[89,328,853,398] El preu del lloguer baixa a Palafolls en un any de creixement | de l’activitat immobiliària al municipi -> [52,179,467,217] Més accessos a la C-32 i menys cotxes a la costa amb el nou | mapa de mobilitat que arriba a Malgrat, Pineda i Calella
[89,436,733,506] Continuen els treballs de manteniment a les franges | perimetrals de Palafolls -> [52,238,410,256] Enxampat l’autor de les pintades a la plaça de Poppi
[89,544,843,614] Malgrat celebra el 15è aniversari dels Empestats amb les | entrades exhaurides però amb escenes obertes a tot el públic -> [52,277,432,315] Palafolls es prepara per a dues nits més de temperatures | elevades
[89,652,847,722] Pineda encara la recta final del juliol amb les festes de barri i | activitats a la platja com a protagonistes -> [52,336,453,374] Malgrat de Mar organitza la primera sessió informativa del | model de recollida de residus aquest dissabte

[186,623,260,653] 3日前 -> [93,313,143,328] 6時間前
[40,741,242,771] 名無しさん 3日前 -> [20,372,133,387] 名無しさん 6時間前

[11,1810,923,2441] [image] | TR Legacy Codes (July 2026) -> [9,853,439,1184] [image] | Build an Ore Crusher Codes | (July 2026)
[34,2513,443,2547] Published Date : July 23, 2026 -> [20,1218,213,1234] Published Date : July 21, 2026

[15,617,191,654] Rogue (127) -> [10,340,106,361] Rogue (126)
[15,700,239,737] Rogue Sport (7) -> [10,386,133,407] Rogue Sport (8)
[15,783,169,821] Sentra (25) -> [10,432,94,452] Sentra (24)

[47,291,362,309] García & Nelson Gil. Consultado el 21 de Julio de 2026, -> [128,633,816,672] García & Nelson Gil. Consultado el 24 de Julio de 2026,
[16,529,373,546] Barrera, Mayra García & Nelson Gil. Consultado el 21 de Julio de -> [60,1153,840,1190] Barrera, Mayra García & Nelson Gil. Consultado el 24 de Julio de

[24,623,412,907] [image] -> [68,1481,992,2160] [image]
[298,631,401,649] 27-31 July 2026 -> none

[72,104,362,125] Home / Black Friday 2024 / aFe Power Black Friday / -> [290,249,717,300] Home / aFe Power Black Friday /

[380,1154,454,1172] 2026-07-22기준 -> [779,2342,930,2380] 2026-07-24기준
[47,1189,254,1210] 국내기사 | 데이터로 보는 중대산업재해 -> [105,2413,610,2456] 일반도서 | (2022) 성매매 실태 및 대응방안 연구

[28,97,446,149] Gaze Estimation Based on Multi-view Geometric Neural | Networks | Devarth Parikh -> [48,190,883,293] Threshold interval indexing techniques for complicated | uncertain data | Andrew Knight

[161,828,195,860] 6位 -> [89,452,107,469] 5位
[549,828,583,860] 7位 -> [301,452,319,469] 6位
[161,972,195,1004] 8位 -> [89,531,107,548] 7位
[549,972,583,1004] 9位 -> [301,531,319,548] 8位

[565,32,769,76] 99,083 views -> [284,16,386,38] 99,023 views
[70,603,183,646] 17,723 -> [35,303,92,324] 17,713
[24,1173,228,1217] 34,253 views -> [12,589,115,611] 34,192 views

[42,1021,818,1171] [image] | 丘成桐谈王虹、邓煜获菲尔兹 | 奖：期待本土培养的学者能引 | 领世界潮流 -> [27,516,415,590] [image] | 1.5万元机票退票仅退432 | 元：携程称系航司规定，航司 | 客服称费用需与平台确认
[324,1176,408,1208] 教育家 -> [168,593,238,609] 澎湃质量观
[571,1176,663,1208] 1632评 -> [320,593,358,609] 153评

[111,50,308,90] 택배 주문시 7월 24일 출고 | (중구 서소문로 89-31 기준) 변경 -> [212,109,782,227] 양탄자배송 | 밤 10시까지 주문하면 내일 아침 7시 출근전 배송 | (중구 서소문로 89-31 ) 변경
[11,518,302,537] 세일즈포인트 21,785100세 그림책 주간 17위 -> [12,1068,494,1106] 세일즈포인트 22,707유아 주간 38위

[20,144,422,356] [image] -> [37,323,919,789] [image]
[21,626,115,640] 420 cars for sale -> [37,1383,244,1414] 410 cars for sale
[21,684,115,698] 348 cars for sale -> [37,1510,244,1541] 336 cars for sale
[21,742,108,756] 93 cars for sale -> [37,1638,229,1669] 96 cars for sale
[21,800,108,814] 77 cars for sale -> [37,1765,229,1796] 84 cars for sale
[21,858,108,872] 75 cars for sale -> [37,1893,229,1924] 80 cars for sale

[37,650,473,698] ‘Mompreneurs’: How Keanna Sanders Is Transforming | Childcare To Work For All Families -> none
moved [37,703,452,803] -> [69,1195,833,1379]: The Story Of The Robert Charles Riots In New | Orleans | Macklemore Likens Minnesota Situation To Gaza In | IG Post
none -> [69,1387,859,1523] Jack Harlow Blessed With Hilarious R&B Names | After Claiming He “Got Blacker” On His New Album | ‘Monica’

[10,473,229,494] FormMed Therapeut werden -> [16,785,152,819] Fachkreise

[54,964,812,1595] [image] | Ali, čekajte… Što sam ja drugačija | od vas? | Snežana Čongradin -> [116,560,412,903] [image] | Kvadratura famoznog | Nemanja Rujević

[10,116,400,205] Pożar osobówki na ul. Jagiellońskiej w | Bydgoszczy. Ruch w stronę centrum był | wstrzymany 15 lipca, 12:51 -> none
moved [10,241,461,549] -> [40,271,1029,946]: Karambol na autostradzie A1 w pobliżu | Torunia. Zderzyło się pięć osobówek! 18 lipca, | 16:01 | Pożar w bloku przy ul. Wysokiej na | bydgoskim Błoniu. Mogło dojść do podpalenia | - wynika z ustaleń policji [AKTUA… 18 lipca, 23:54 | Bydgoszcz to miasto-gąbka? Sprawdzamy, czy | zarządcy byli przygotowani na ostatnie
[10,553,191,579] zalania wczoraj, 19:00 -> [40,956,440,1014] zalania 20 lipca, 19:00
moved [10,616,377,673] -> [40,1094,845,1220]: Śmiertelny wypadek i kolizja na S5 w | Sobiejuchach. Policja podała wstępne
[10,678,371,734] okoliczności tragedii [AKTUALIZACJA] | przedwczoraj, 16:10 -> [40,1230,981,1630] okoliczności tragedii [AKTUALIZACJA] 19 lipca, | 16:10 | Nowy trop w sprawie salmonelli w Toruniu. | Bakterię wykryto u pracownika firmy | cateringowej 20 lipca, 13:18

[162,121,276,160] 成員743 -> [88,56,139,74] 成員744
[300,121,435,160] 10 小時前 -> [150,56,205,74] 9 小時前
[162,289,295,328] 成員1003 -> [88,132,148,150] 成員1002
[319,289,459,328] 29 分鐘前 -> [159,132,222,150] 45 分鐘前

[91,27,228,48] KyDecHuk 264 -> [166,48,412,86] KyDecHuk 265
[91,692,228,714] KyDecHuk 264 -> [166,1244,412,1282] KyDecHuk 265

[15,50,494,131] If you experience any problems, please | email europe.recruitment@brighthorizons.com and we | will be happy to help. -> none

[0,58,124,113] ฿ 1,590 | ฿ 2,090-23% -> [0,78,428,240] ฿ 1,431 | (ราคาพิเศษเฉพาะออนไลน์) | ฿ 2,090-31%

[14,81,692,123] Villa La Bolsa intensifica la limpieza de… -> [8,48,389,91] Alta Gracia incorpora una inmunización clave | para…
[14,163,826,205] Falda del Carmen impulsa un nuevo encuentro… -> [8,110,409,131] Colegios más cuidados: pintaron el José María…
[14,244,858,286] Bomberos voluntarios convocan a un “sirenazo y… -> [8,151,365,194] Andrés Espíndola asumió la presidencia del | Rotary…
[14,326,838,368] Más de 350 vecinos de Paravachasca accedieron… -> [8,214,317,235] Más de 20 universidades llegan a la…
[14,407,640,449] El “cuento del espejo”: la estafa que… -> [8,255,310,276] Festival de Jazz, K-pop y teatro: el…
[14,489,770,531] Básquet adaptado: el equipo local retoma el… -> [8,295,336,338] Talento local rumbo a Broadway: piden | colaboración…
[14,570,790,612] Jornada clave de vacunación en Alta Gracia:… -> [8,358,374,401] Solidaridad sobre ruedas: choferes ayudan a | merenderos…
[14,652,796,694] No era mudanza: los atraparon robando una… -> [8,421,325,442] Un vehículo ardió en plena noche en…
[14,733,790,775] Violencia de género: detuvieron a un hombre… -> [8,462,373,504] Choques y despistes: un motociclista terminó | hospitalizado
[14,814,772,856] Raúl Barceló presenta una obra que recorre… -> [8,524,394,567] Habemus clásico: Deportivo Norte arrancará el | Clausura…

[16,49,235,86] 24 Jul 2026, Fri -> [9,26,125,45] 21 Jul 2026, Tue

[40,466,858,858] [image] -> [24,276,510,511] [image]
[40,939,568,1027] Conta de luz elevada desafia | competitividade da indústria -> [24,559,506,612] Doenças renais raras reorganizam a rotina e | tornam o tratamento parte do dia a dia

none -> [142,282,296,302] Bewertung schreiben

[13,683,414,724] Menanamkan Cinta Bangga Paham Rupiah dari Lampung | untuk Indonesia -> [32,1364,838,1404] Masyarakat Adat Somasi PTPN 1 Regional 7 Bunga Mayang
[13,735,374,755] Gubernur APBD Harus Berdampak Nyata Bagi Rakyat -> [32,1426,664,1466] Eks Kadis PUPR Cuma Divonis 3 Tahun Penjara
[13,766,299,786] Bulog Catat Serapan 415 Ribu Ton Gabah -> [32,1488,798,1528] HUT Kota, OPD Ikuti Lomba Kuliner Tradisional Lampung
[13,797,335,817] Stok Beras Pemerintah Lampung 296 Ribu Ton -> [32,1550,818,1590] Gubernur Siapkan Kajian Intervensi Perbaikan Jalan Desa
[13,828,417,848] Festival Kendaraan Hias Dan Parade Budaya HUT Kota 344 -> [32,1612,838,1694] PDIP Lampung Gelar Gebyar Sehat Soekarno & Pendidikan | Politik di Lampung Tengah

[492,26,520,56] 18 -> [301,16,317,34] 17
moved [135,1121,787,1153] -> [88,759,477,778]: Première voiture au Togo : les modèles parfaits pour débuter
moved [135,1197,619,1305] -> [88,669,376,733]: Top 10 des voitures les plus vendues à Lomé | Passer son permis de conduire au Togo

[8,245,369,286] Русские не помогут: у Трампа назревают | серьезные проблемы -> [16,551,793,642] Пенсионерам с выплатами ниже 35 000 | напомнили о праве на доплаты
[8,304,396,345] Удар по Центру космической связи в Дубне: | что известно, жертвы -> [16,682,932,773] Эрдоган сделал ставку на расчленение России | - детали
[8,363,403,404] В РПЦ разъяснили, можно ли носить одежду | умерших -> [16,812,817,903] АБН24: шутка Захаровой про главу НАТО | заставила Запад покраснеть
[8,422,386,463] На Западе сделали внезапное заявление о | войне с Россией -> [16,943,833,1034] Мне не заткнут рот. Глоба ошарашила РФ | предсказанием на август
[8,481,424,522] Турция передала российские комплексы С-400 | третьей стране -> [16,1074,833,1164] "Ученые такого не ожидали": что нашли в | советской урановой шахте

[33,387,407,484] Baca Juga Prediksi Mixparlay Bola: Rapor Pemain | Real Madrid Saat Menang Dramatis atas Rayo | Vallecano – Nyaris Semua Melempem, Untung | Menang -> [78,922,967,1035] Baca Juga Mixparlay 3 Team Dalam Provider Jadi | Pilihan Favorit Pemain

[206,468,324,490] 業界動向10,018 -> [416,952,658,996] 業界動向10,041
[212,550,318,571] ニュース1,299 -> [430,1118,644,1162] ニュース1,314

(YOUR INSTRUCTIONS): From the first line of the data above through the line containing "[11,1810,923,2441] [image] |", set each line down again exactly; include both ends and omit everything else.

(ANSWER AREA):
[89,328,853,398] El preu del lloguer baixa a Palafolls en un any de creixement | de l’activitat immobiliària al municipi -> [52,179,467,217] Més accessos a la C-32 i menys cotxes a la costa amb el nou | mapa de mobilitat que arriba a Malgrat, Pineda i Calella
[89,436,733,506] Continuen els treballs de manteniment a les franges | perimetrals de Palafolls -> [52,238,410,256] Enxampat l’autor de les pintades a la plaça de Poppi
[89,544,843,614] Malgrat celebra el 15è aniversari dels Empestats amb les | entrades exhaurides però amb escenes obertes a tot el públic -> [52,277,432,315] Palafolls es prepara per a dues nits més de temperatures | elevades
[89,652,847,722] Pineda encara la recta final del juliol amb les festes de barri i | activitats a la platja com a protagonistes -> [52,336,453,374] Malgrat de Mar organitza la primera sessió informativa del | model de recollida de residus aquest dissabte

[186,623,260,653] 3日前 -> [93,313,143,328] 6時間前
[40,741,242,771] 名無しさん 3日前 -> [20,372,133,387] 名無しさん 6時間前

[11,1810,923,2441] [image] | TR Legacy Codes (July 2026) -> [9,853,439,1184] [image] | Build an Ore Crusher Codes | (July 2026)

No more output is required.